Lo strano caso del cane ucciso a mezzanotte – Psicorecensione

Trama

Il protagonista della storia è Christopher, un ragazzino affetto da sindrome di Asperger, una forma particolare di autismo che provoca diversi disturbi comportamentali. Chris, infatti, fatica a comprendere gli altri esseri umani e ad interagire con loro; non ama essere toccato, odia la folla, detesta il giallo e il marrone, mangia solo alcuni tipi di cibi. A causa di queste caratteristiche, Christopher non ha molti amici, ma è contento di trascorrere le sue giornate da solo, dedicandosi allo studio della matematica e delle scienze, che lo appassionano molto.
Un giorno, Chris trova Wellington, il cane della vicina, ucciso brutalmente con un forcone. Decide allora di impegnarsi a trovare il colpevole, proprio come il suo idolo Sherlock Holmes. Nel corso dell’indagine, il ragazzo si troverà però a fare molte scoperte che gli sconvolgeranno la vita e lo porteranno a conoscere meglio la sua famiglia.

 

Recensione

Mark Haddon, l’autore, riesce con estrema abilità ad esprimere i pensieri e le difficoltà di un ragazzino autistico.
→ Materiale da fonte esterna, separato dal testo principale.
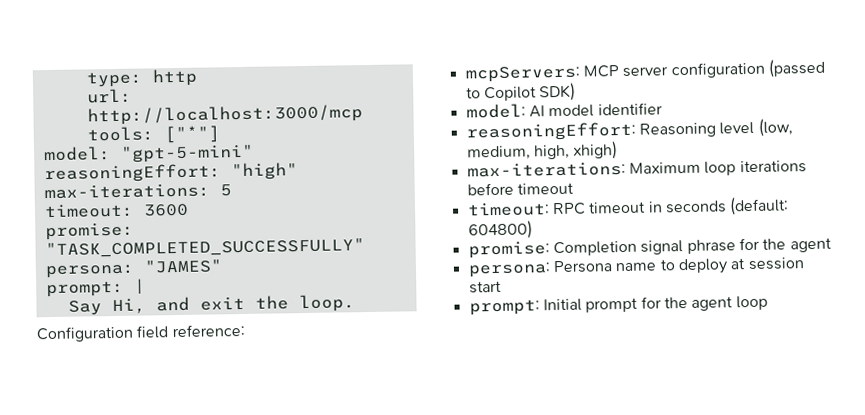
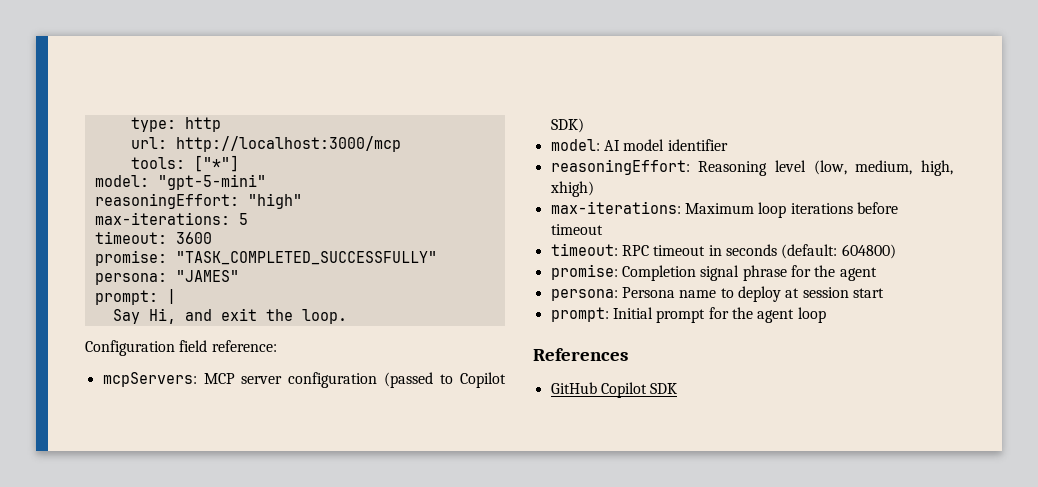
+ References
+ GitHub Copilot SDK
Leggere questo libro significa scoprire un mondo diverso, speciale, un mondo dove i numeri e la logica sembrano più chiari e comprensibili delle persone e dei loro comportamenti. Il volume è infatti un’occasione preziosa per riflettere sulla disabilità e sulle sfide che ogni giorno una persona autistica deve affrontare. Nel corso della vicenda, le difficoltà di Christopher sono accentuate dal periodo di vita che sta vivendo, quello dell’adolescenza e del bisogno di autonomia, che Chris, nonostante le sue sorprendenti capacità matematiche, fatica a raggiungere a causa delle sue problematiche.
Un’altra tematica fondamentale emergente dal racconto è il faticoso rapporto fra genitori e figli e la complessa integrazione di un ragazzo disabile in famiglia. Il padre e la madre di Chris, infatti, si sono separati proprio perché la diagnosi di autismo ha sconvolto il loro equilibrio e messo in crisi il rapporto di coppia. Nei vissuti dei due genitori si possono facilmente riconoscere molti adulti con figli disabili: lo stress dovuto all’aumento delle responsabilità, l’incertezza e la confusione su quali siano i metodi educativi da prediligere, il senso di colpa, la vergona, la rabbia. Al contempo, le avventure di Chris e il suo stordimento, la sua collera di fronte alle bugie del padre e alle liti che separano i due genitori fanno ben comprendere l’impatto che la conflittualità nella coppia esercita sul figlio. L’importanza della sincerità è infatti un ulteriore tema che traspare dalla narrazione: l’onestà e l’affrontare i problemi anziché scappare da essi diventa proprio il segreto per poi superarli.
In conclusione, questa lettura è emblematica dei mille ostacoli cui le persone disabili e le loro famiglie devono far fronte; la complessità degli argomenti trattati, però, non rende pesante la narrazione, che è resa piacevole e leggera da uno stile semplice, lineare e chiaro. Sento quindi di consigliarlo a quanti sono vicini al tema della disabilità, ma anche a tutti coloro che vogliono avvicinarsi a questo mondo speciale.